WHAT IS BEING ASKED: A verbatim copy is needed of the lines below from the one containing "text: -12% ->" up to and including the one containing "Liberation Mono, monospace", excluding pictures.

THE RECORDS:
◆ ◆ ◆ ◆

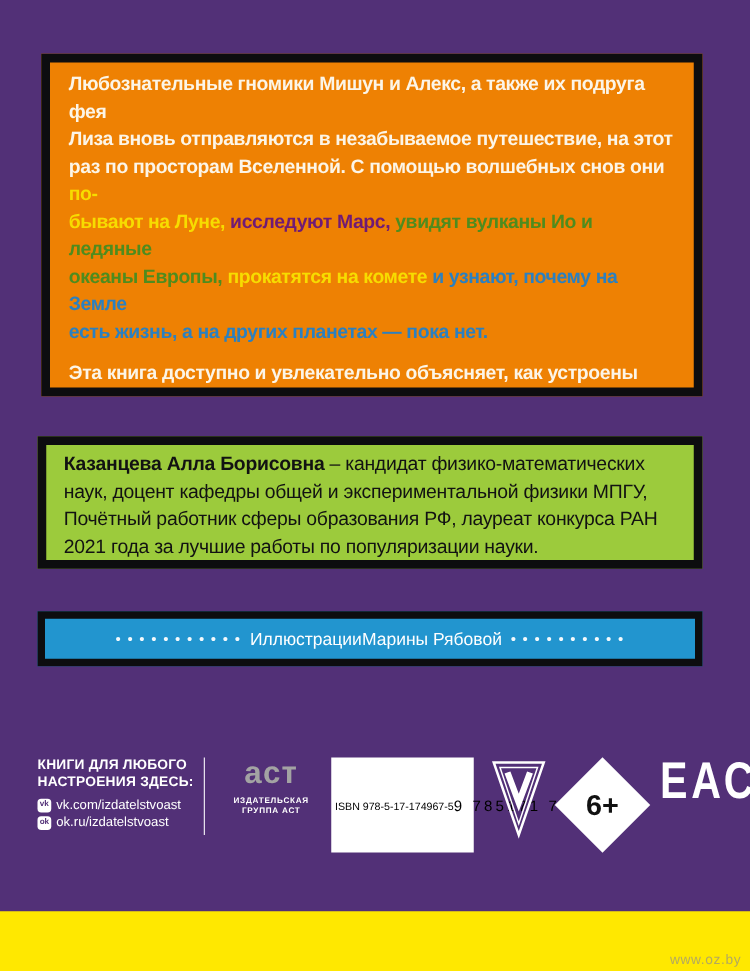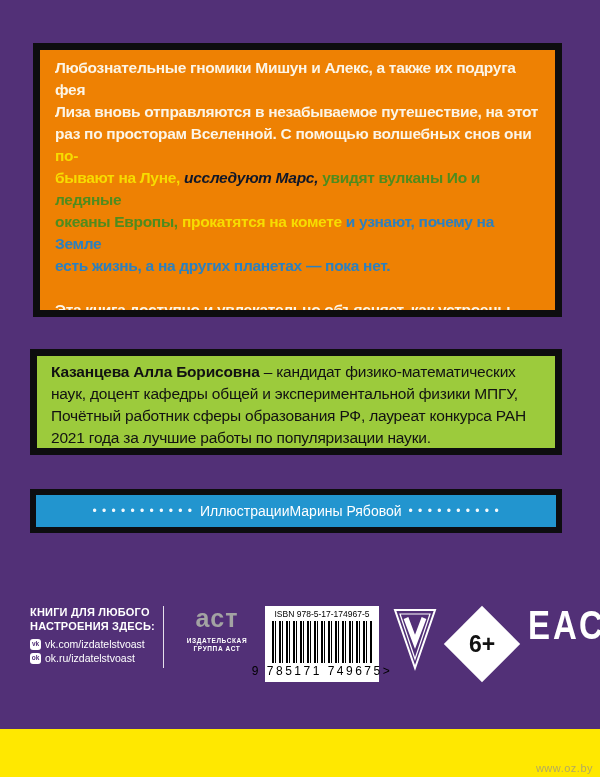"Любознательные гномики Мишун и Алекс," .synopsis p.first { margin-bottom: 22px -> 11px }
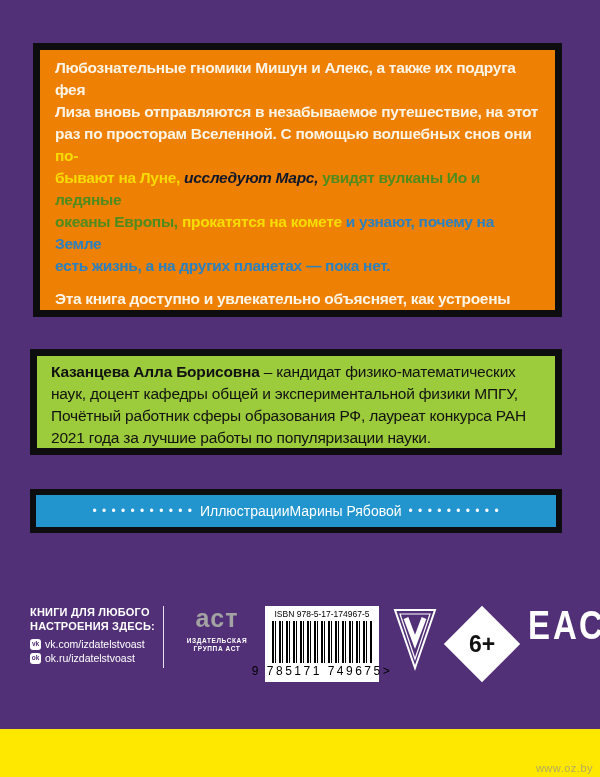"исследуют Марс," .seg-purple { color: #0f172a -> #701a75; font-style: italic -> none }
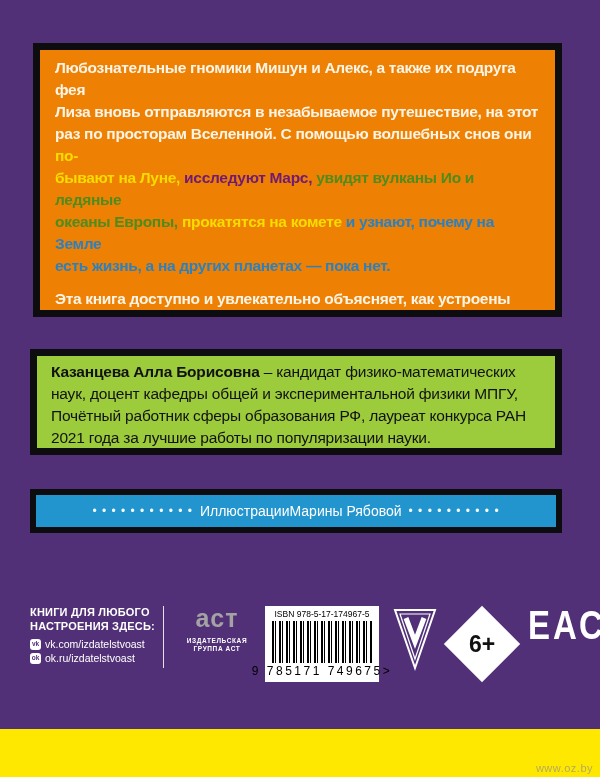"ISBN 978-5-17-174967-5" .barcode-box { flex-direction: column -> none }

◆ ◆ ◆ ◆

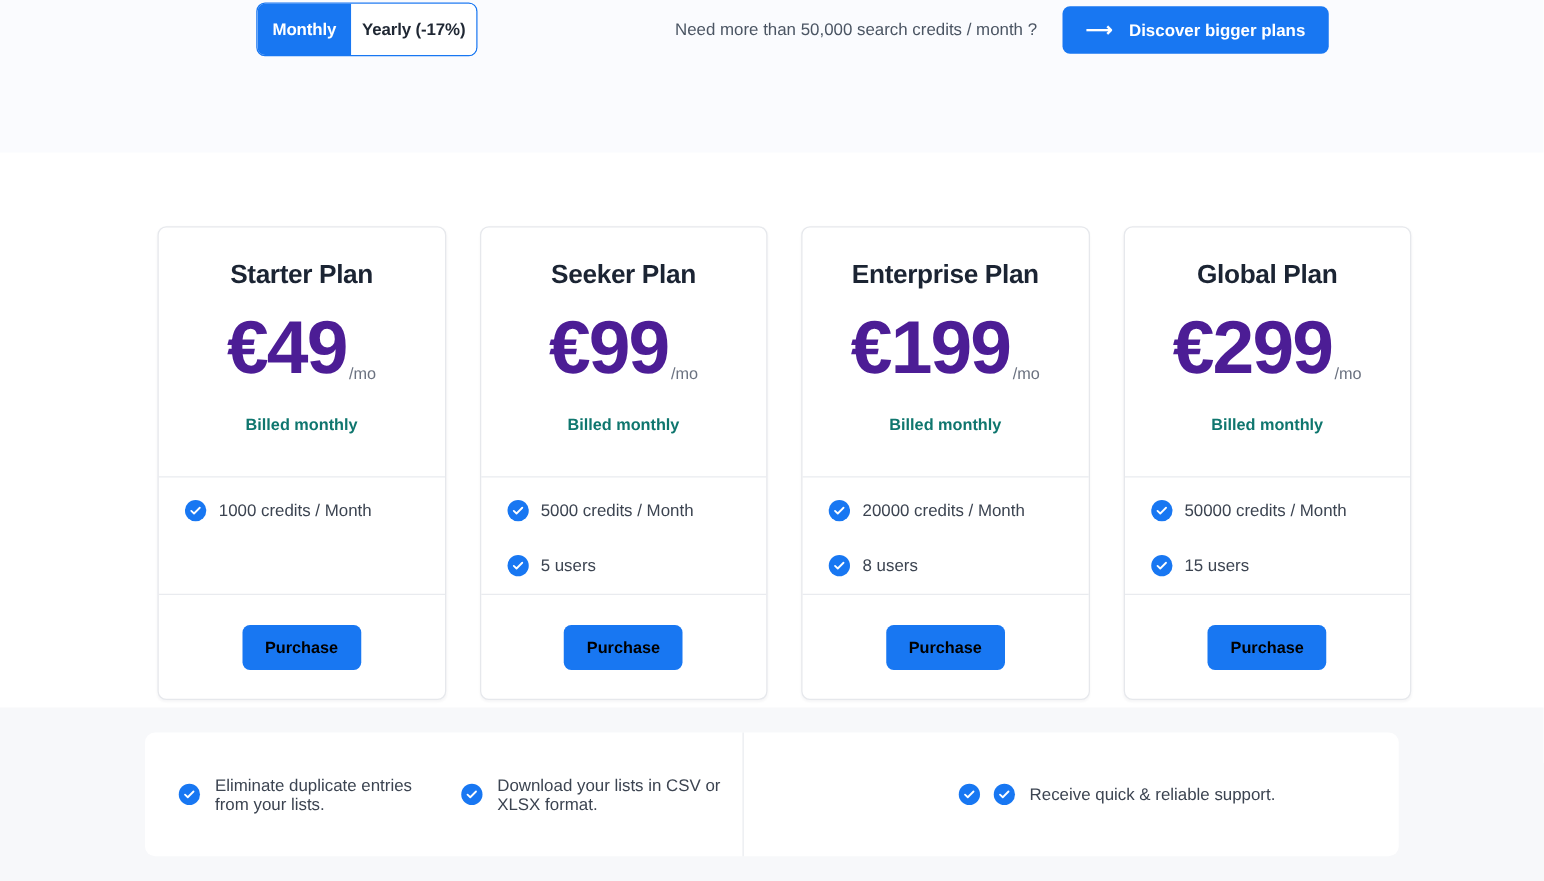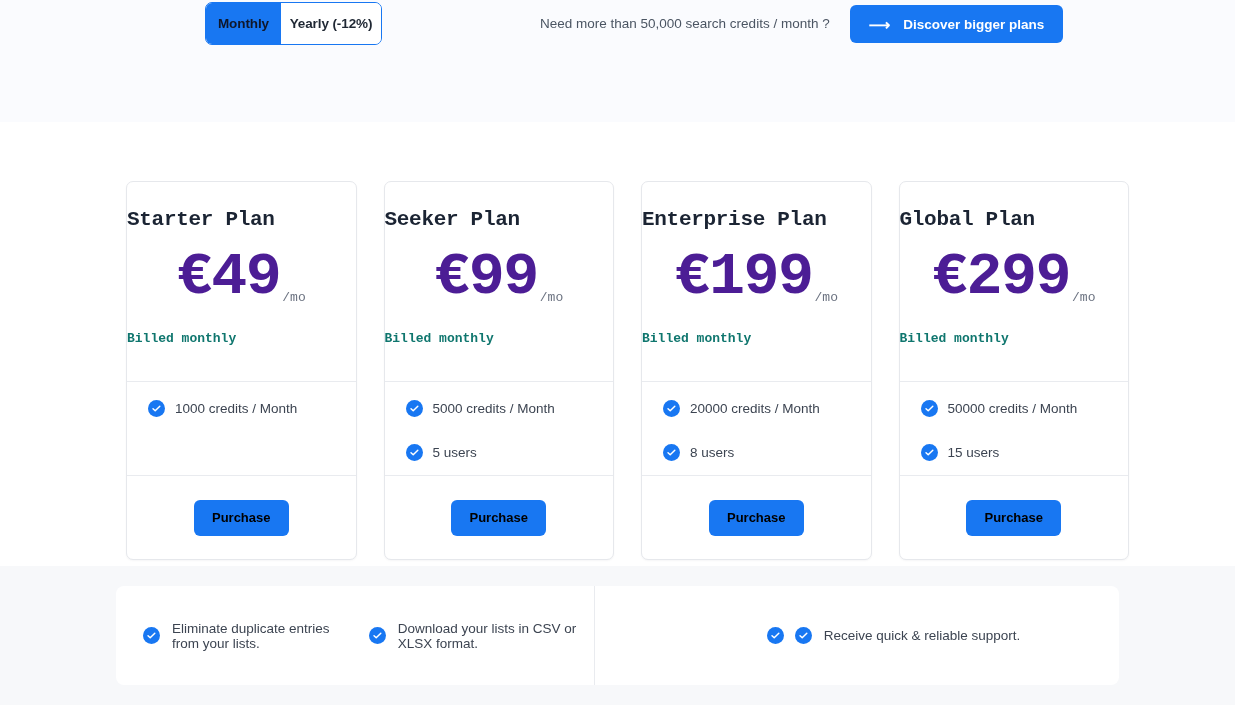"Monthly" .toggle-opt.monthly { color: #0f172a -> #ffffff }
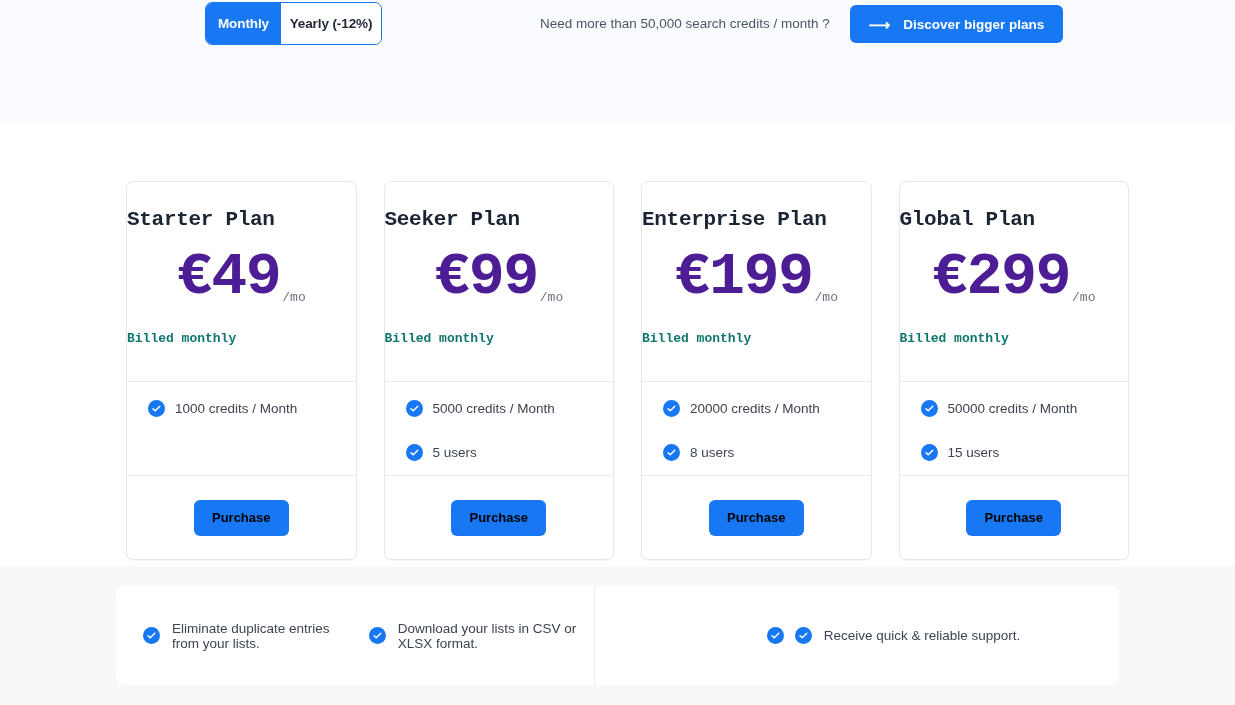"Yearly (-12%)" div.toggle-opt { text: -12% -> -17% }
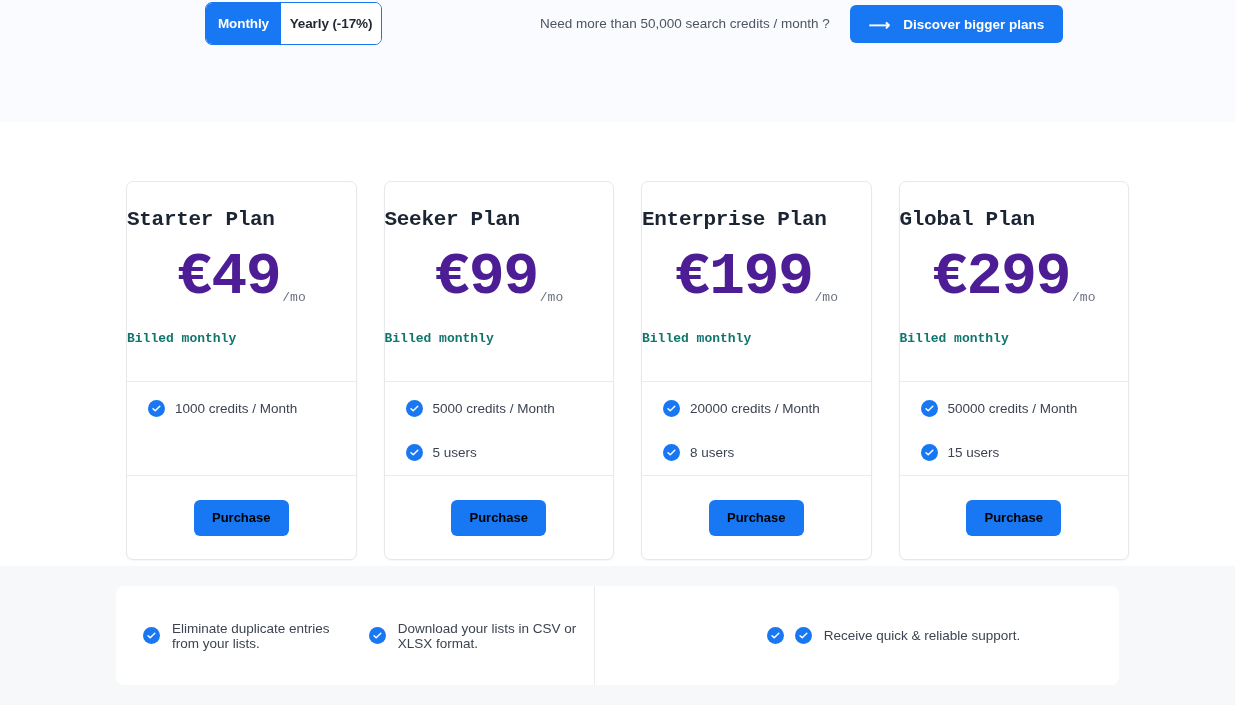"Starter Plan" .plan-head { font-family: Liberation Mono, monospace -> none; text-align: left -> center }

◆ ◆ ◆ ◆

SOLUTION FOR THIS TASK:
"Yearly (-12%)" div.toggle-opt { text: -12% -> -17% }
"Starter Plan" .plan-head { font-family: Liberation Mono, monospace -> none; text-align: left -> center }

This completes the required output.